Sometimes people are their own worst enemies (as who would know better than I?). This morning I made the mistake of knocking on the door of someone I’d called on already in my Johnny Census mode, a crabby old (a couple of years older than I) black woman who lives alone at [withheld]. You might have imagined she’d have welcomed a little company, but when I first gathered the requisite facts ‘n’ figures last week, she gave me approximately the look she’d have given a case of food poisoning as she allowed me into her living room. A very large number of respondents have been watching TV, even in the gleamiest part of a gleamy early afternoon, while I’ve interviewed them, but she was the only one content to glare at the static graphic you get with one of the digital radio channels, in this case the easy-listening soul one.
In other news, J—, now officially my best friend in New York now that Claire has gone, drove down to The City yesterday to buy clothing. On the way down, J— became gently incensed with me for disputing many of his views about British fashion and imperialism and fashion imperialism, but the rain stopped just as we began looking for a parking place in what may be described as (Much) Lower Hell’s Kitchen. We walked hastily to Daffy’s in Herald Square, but it wasn’t one of those weekends when they were selling stylish Italian attire for peanuts. J— nearly bought some $4 Florsheim socks, but my noting that I commonly get three pairs for a dollar at Idolatry (as I enjoy calling Dollar Tree) took the wind out of his sails.
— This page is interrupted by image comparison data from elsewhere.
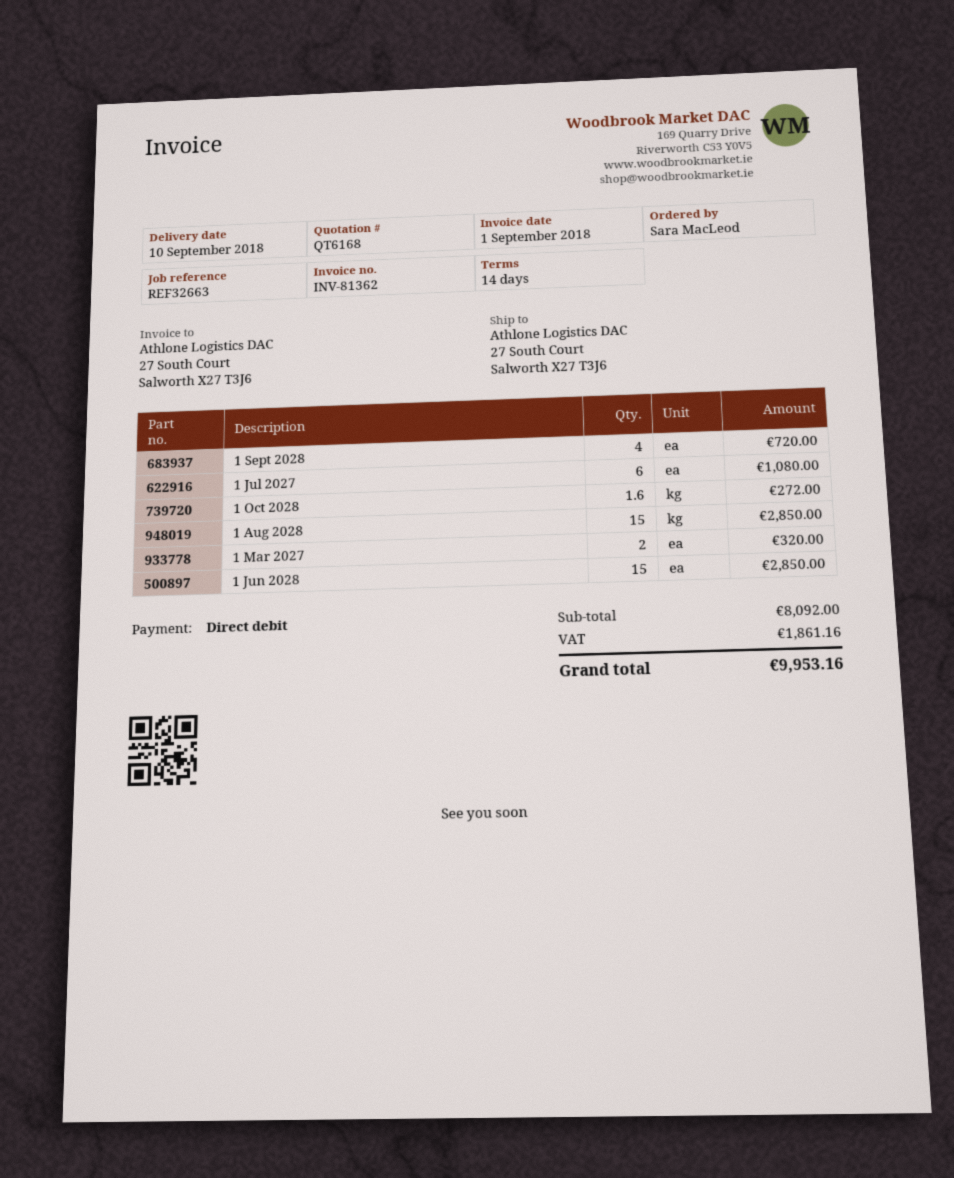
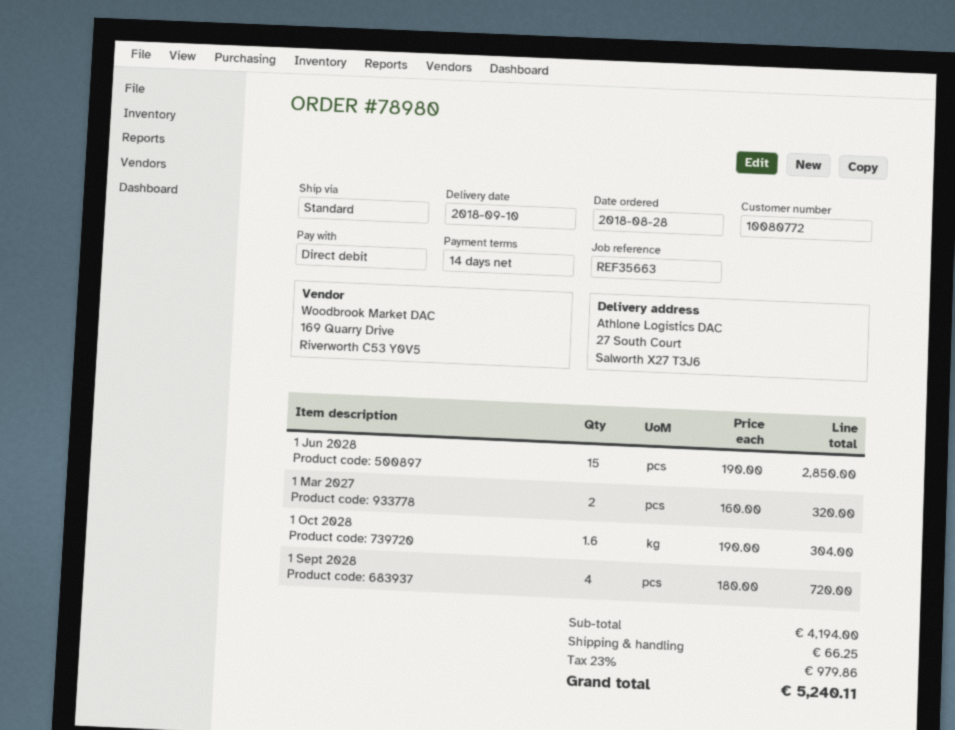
reference: REF32663 -> REF35663
1 Jul 2027: 6 for 1080.00 -> none
1 Oct 2028: 1.6 for 272.00 -> 1.6 for 304.00
1 Aug 2028: 15 for 2850.00 -> none
subtotal: 8092.00 -> 4194.00
shipping: none -> 66.25
tax: 1861.16 -> 979.86
total: 9953.16 -> 5240.11

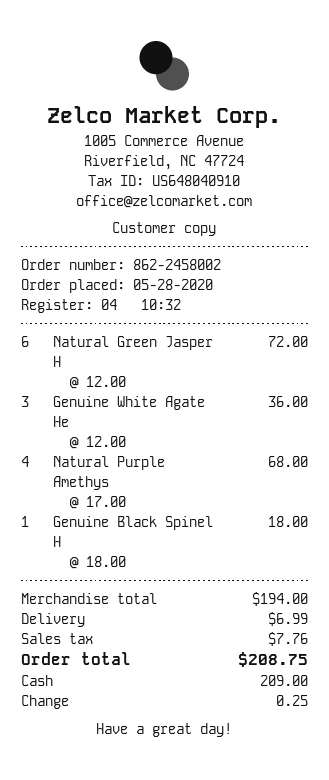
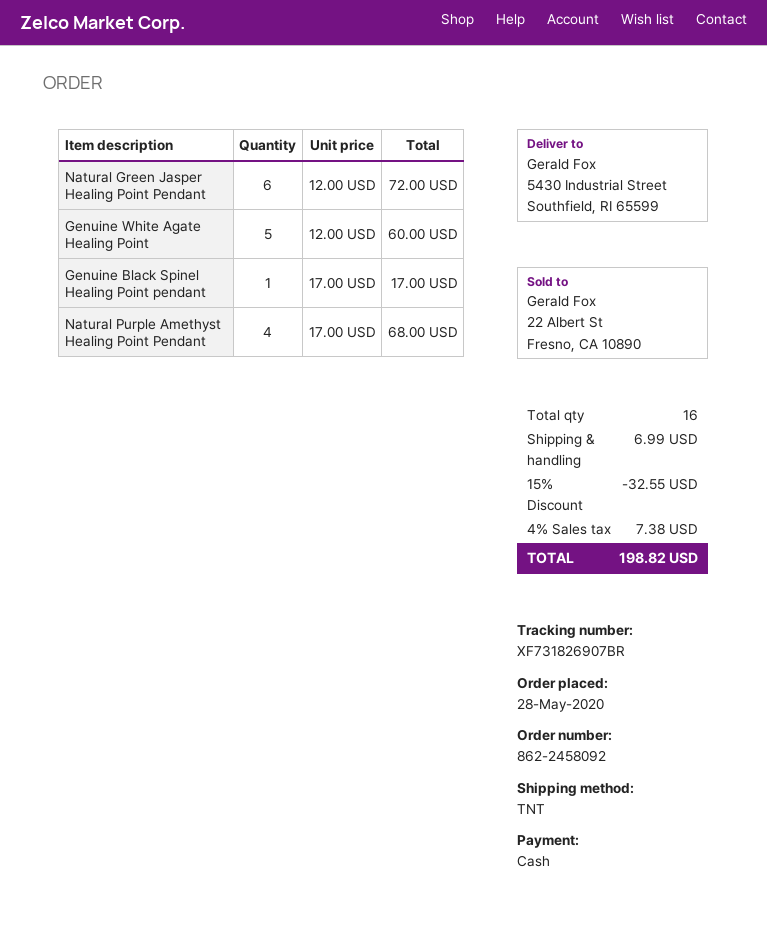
order number: 862-2458002 -> 862-2458092
Genuine White Agate He: 3 x 12.00 = 36.00 -> 5 x 12.00 = 60.00
Genuine Black Spinel H: 1 x 18.00 = 18.00 -> 1 x 17.00 = 17.00
discount: none -> 15% = 32.55
tax: 7.76 -> 7.38
total: 208.75 -> 198.82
We repaired lickety-split to Conway, home of the ghastly fluorescent lighting and an escalator that hasn’t worked since Lyndon Johnson’s presidency. J— marveled at the low prices and post-apocalyptic Third World gloom, but there wasn’t time to buy anything; not with an expensive parking ticket itching to be left under my windshield wiper.
We went down to Soho. I drove around and around and around looking for a free parking place while he conferred and conferred and conferred with the manager of the gallery at which he exhibited back in March. I got pissed off, but enjoyed the fantastically nutritious sack lunch he’d made us. I actually welcomed the friction; much as I believe you can’t really know whether you and a lover have a future absent a screaming, door-slamming fight, and that you don’t really cease to be acquaintances with someone and start becoming friends until the relationship has been stressed. We talked a lot about sex not only as we munched our sandwiches, but even at the Monet show on 21st Street. I’m not a huge Monet fan, but I’ll take his water lilies over Robert Rausch’s blank canvases any day of the week, and twice on Sunday.
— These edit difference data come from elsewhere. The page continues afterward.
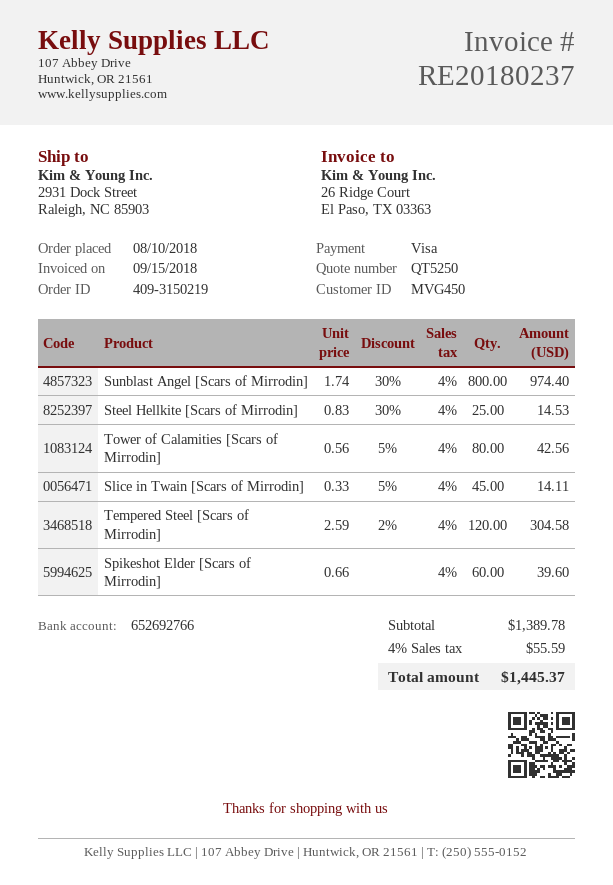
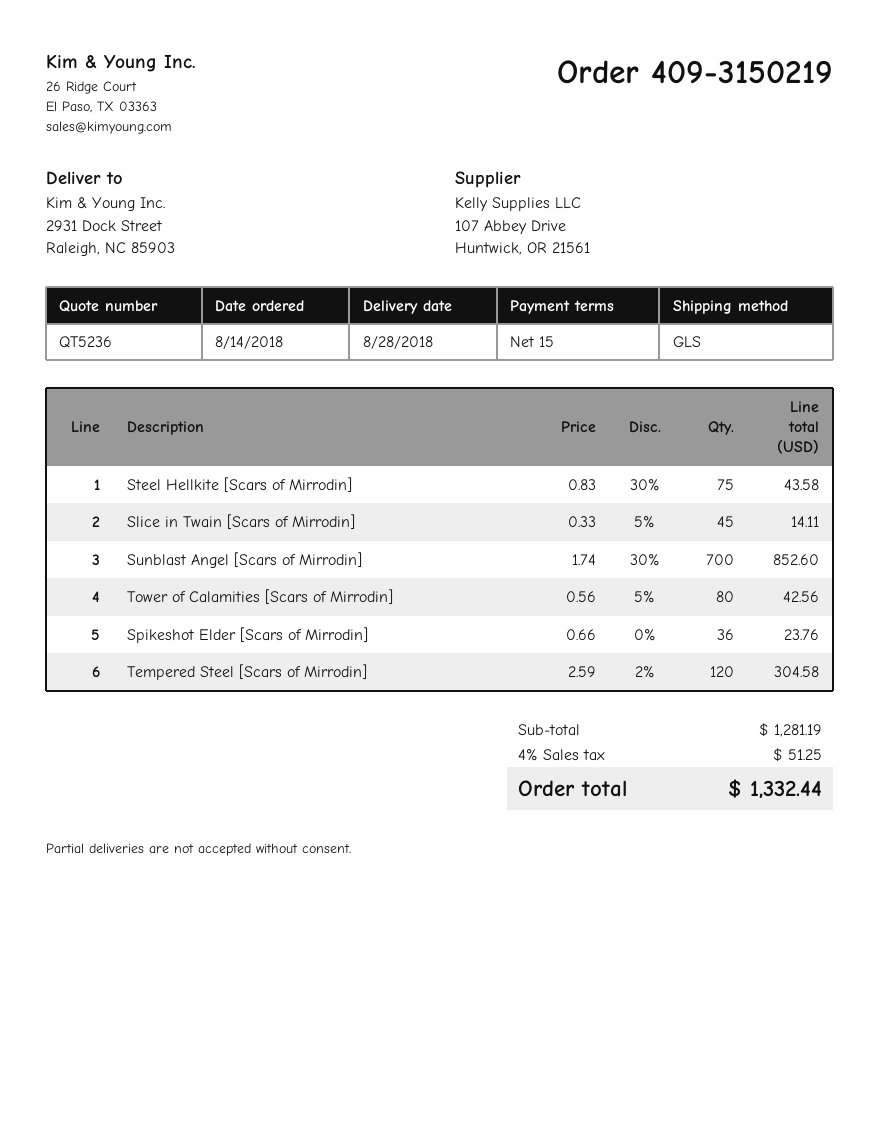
quote number: QT5250 -> QT5236
order date: 2018-08-10 -> 2018-08-14
Sunblast Angel [Scars of Mirrodin]: 800 x 1.74 - 30% = 974.40 -> 700 x 1.74 - 30% = 852.60
Steel Hellkite [Scars of Mirrodin]: 25 x 0.83 - 30% = 14.53 -> 75 x 0.83 - 30% = 43.58
Spikeshot Elder [Scars of Mirrodin]: 60 x 0.66 = 39.60 -> 36 x 0.66 = 23.76
subtotal: 1389.78 -> 1281.19
tax: 4% = 55.59 -> 4% = 51.25
total: 1445.37 -> 1332.44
I’d warned J— that Uniqlo, which had stores in both of the big retail areas between which I lived in the UK, is pretty much a (very slightly) livelier Gap, but he needed to see for himself, so we headed for the West Village, absolutely swarming with frantic consumers — many of whom, J— thought, seemed to imagine I was Karl Lagerfeld, the 76-year-old German fashion designer. J— could hardly wait to get out of Uniqlo, no easy undertaking in view of the frenzied mob. We headed for Trash & Vaudeville in St. Mark’s Place, which turned out to offer pretty much the same fetish, goth, and punk staples as your local Hot Topic, plus a wide selection of T-shirts depicting Sid Vicious, The Clash, and other late-70s icons, and the usual whimsical footwear — pink winklepickers, and so on. I found sobering the realization that all this — and the T-Rex album they were playing — must seem wonderfully quaint to younger people, rather than nostalgic, as it seems to me, and sat outside phoning my pornographer friend in Florida and resting my perpetually (since that girl knocked me down with her car in September 2008) aching left knee.
After a restorative pit stop in Starbucks, we walked back to Vandam Street, where we’d parked, through a hurricane. Boulders kept getting under my contact lenses and blinding me. As we began the long drive home, we agreed that The City can be pretty exhausting, and that Beacon was likely to seem gloriously tranquil in comparison. I had never before heard politesse in a casual conversation.
I had intended to go to the big jamboree on Main Street last night in hope of adding to my scanty list of local friends, but found myself too exhausted for anything other than staring numbly at the Lakers-Jazz game. I was in bed by 10, and got through only the first seventh of my nightly prayers.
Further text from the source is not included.